As regras internacionais de direitos humanos e vários padrões e normas de justiça criminal das Nações Unidas também abordaram a questão da “vitimização secundária” de sobreviventes no processo penal. De particular importância aqui é a definição fornecida no Estratégias e Medidas Práticas Modelo para a Eliminação da Violência contra a Mulher no Campo da Prevenção da Criminalidade e da Justiça Penal das Nações Unidas, no qual a vitimização secundária é definida como “a vitimização que não é consequência direta de um ato criminoso, mas do tratamento inadequado que a vítima recebe das pessoas ou instituições” (Assembleia Geral das Nações Unidas, 2011, Resolução 65/228 da Assembleia Geral, parágrafo 15 (c), nota de rodapé 22). Para garantir uma administração justa da lei relacionada ao estupro e à agressão sexual, as regras que regem a forma como os crimes são investigados e processados ​​devem respeitar os direitos e o bem-estar da vítima, bem como o direito a um julgamento justo do suposto autor. Isso inclui, por exemplo, garantir que a vítima não seja inquirida diretamente pelo agressor; que a vítima possa apresentar provas em privado ou, quando possível, por meio de vídeo, em vez de ser forçada a encarar o agressor pessoalmente; que a identidade e a privacidade da vítima sejam protegidas e que a proteção efetiva daquelas que testemunhem esteja disponível quando houver ameaças à vida, segurança ou bem-estar da vítima.
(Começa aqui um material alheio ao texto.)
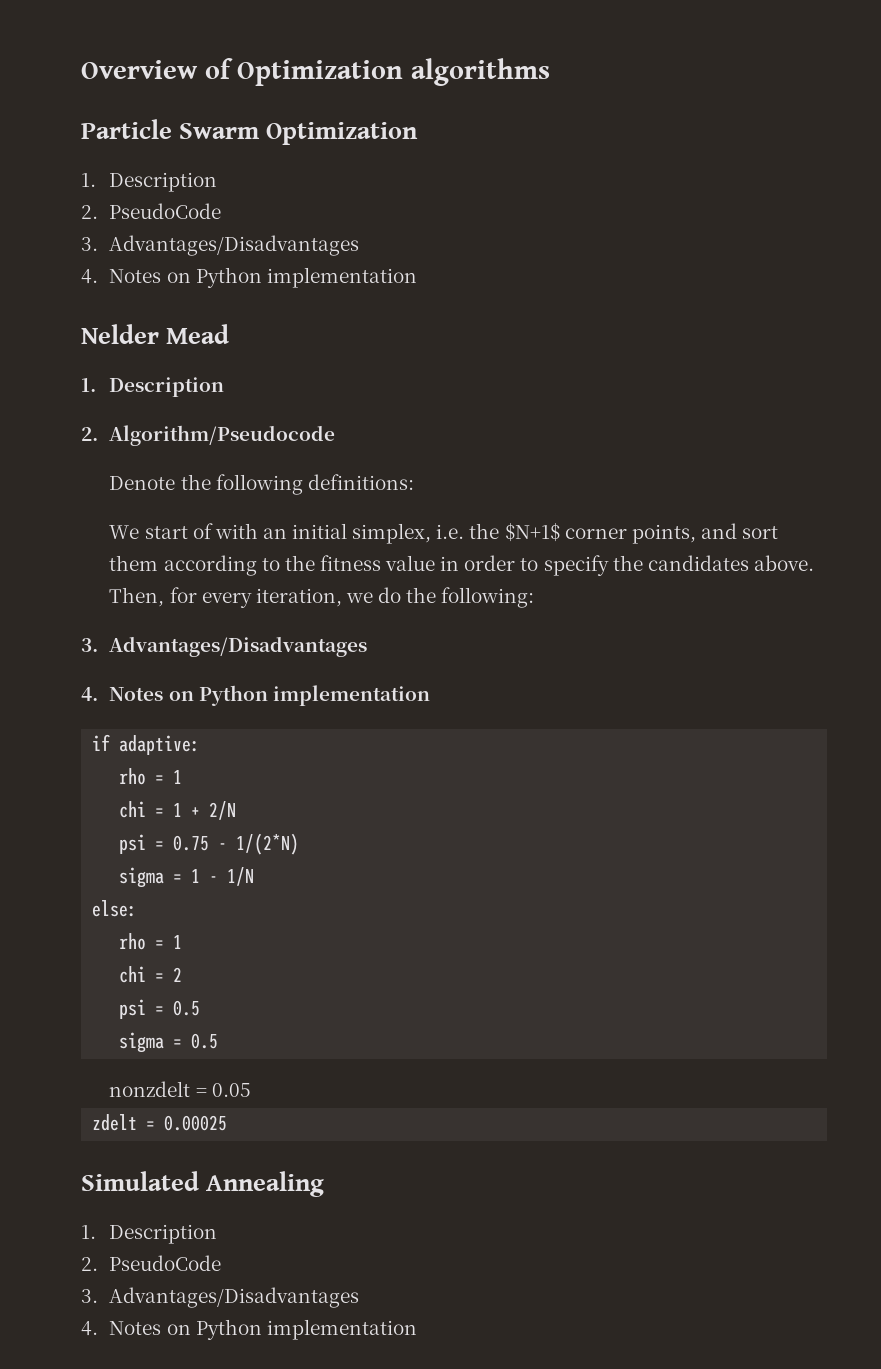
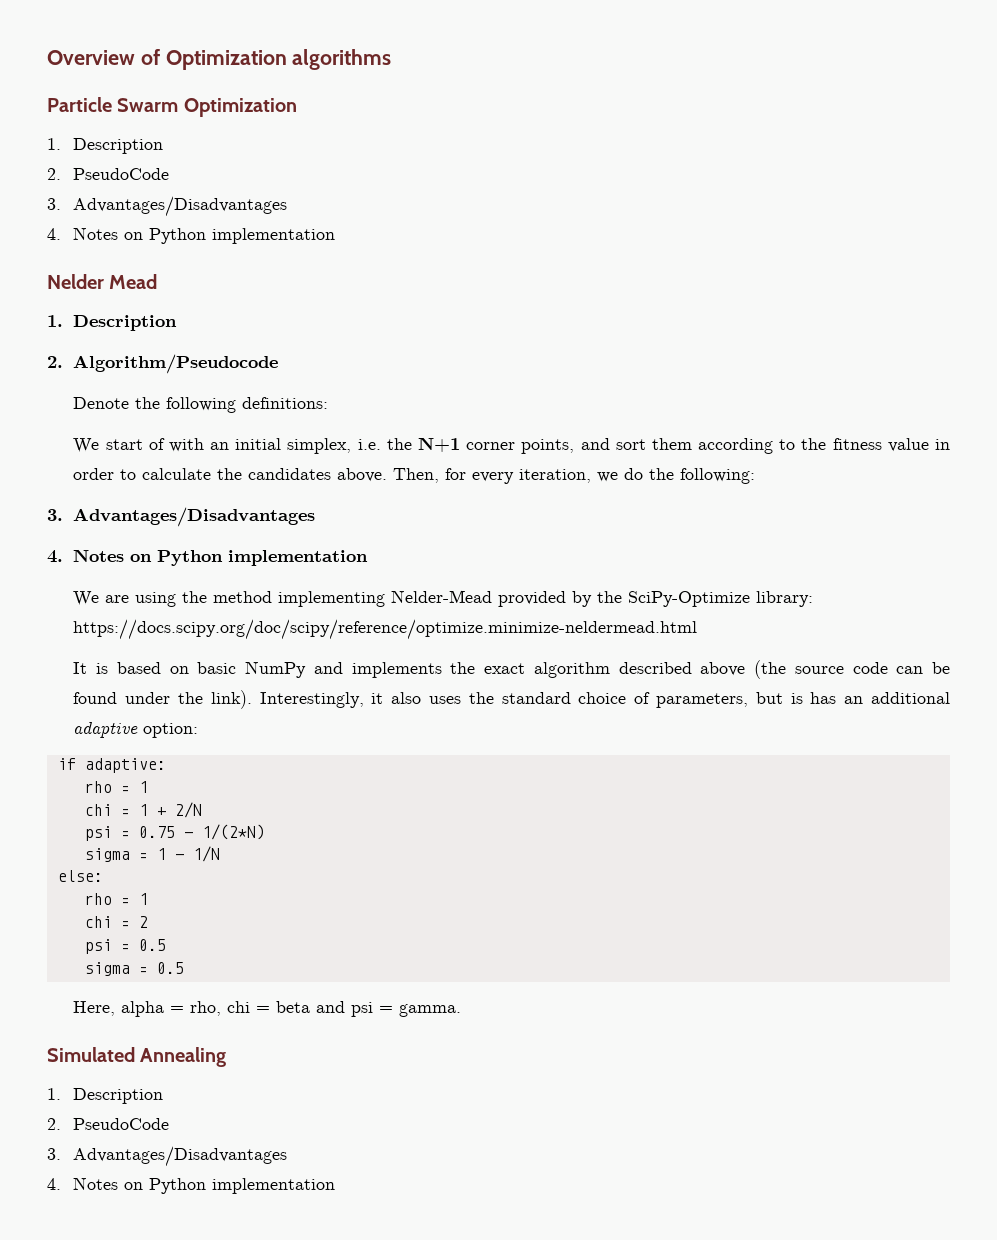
[504,523,560,542] $N+1$ -> [418,437,461,452] N+1
[543,555,609,576] specify -> [142,468,212,480] calculate
(430, 695) none -> [73,590,814,607] [73,619,698,640] [73,660,950,679] [73,690,951,709] [73,721,199,738] // We are using the method implementing Nelder-Mead provided by the SciPy-Optimize library: https://docs.scipy.org/doc/scipy/reference/optimize.minimize-neldermead.html // It is based on basic NumPy and implements the exact algorithm described above (the source code can be found under the link). Interestingly, it also uses the standard choice of parameters, but is has an additional adaptive option:
[109,1081,251,1097] [92,1114,228,1131] nonzdelt = 0.05 // zdelt = 0.00025 -> [73,1001,462,1017] Here, alpha = rho, chi = beta and psi = gamma.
Embora muitos dos casos que ajudaram a desenvolver essa área do direito tenham surgido em situações de conflito armado, o princípio básico – que a integridade física e mental e a autonomia sexual devem ser protegidas – foi aplicado tanto em situações de paz quanto em situações conflituosas, como ilustra o vídeo da xícara de chá



[1] [NT]: Em português, as expressões “legítima defesa da honra”, crime cometido por “violenta emoção” logo após a “injusta provocação da vítima”, dentre outras, são comumente utilizadas como teses de defesa. Na falta de uma expressão única, em português, que mescle as expressões acima, ou de uma expressão-padrão adotada pelas legislações de todos os países de língua portuguesa, optou-se por traduzir “provocation” (expressão típica, compartilhada por países de common law) por “injusta provocação”. Tradução semelhante foi feita no Módulo 9, embora naquele Módulo as discussões a respeito dessa tese de defesa sejam mais detalhadas. 

 

Estupro e escravidão sexual em situações de conflito armado

Embora o estupro e a violência sexual tenham sido entendidos como uma violação das leis da guerra por décadas, esses crimes foram aceitos como uma faceta infeliz, mas inevitável, da guerra.
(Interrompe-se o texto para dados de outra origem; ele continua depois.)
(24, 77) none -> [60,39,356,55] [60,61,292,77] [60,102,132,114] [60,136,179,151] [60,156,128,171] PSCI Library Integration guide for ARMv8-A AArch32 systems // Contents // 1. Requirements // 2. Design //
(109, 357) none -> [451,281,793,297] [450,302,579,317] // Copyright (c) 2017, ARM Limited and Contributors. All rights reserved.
 Nos anos 1990, durante a guerra na ex-Jugoslávia e no genocídio em Ruanda, as advogadas feministas chamaram a atenção para o estupro e a escravidão sexual infligida a mulheres e meninas, e buscaram justiça. Muitas vezes, esses crimes terminavam com o assassinato de mulheres e meninas. A convincente necessidade de garantir justiça às vítimas desses crimes foi uma inspiração para garantir que o Tribunal Penal Internacional – suas definições de crimes e forma de trabalhar – permitisse às vítimas de violência sexual buscar justiça.
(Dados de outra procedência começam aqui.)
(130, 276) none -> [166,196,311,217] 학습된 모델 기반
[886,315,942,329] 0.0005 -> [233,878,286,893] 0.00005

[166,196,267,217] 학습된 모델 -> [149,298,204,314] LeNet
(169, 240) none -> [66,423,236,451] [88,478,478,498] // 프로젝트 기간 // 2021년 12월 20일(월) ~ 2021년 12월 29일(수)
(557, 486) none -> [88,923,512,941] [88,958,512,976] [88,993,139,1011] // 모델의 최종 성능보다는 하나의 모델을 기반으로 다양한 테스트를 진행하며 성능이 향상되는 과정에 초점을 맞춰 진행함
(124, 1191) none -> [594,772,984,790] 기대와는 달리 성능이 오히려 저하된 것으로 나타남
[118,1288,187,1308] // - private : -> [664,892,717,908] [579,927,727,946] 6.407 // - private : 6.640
 Além disso, durante a década de 1990, um movimento começou a abordar a situação de mulheres e meninas que haviam sido escravizadas pelo exército japonês durante a Segunda Guerra Mundial e submetidas a vários estupros – forçadas a se tornarem “mulheres de conforto” – um eufemismo que mascara a extensão da tortura à qual essas mulheres e meninas foram submetidas por anos. Após a guerra, essas mulheres ficaram altamente estigmatizadas e traumatizadas. A maioria não conseguiu recuperar sua saúde e bem-estar e seguiu adiante constituindo suas próprias famílias. Essas mulheres buscaram um pedido de desculpas do governo japonês por seu sofrimento de uma vida e, em 2000, sem que nenhum pedido de desculpas estivesse à vista, elas estabeleceram um tribunal para apresentar evidências de suas experiências e estabelecer responsabilidades. 

Também em 2000, o Conselho de Segurança das Nações Unidas adotou sua primeira Resolução sobre mulheres, paz e segurança, que instou os Estados e agências das Nações Unidas a priorizar a prevenção da violência sexual e promover a participação de mulheres e meninas na consolidação e construção da paz. 

Desde o início, advogadas e ativistas feministas têm trabalhado com sobreviventes de muitos conflitos diferentes para buscar justiça e reparação, incluindo a assistência médica e compensação. 

Nos últimos anos, reconheceu-se que as abordagens da justiça criminal não são suficientes para, por si só, impedir a violência sexual em situações de conflito. O governo do Reino Unido, juntamente com a atriz Angelina Jolie, sediou uma cúpula global em 2014, da qual participaram chefes de Estado, ministros, sobreviventes de violência sexual e organizações da sociedade civil. Esta cúpula foi o início de um processo para aumentar a conscientização sobre o assunto e estimular uma ação internacional para treinar militares para aprimorar o respeito pelas leis existentes contra a violência sexual e assegurar justiça e reparação às vítimas. Garantir reais mudança na prática é uma questão complexa – é necessário mais trabalho para garantir a prevenção da violência sexual em situações de conflito armado. 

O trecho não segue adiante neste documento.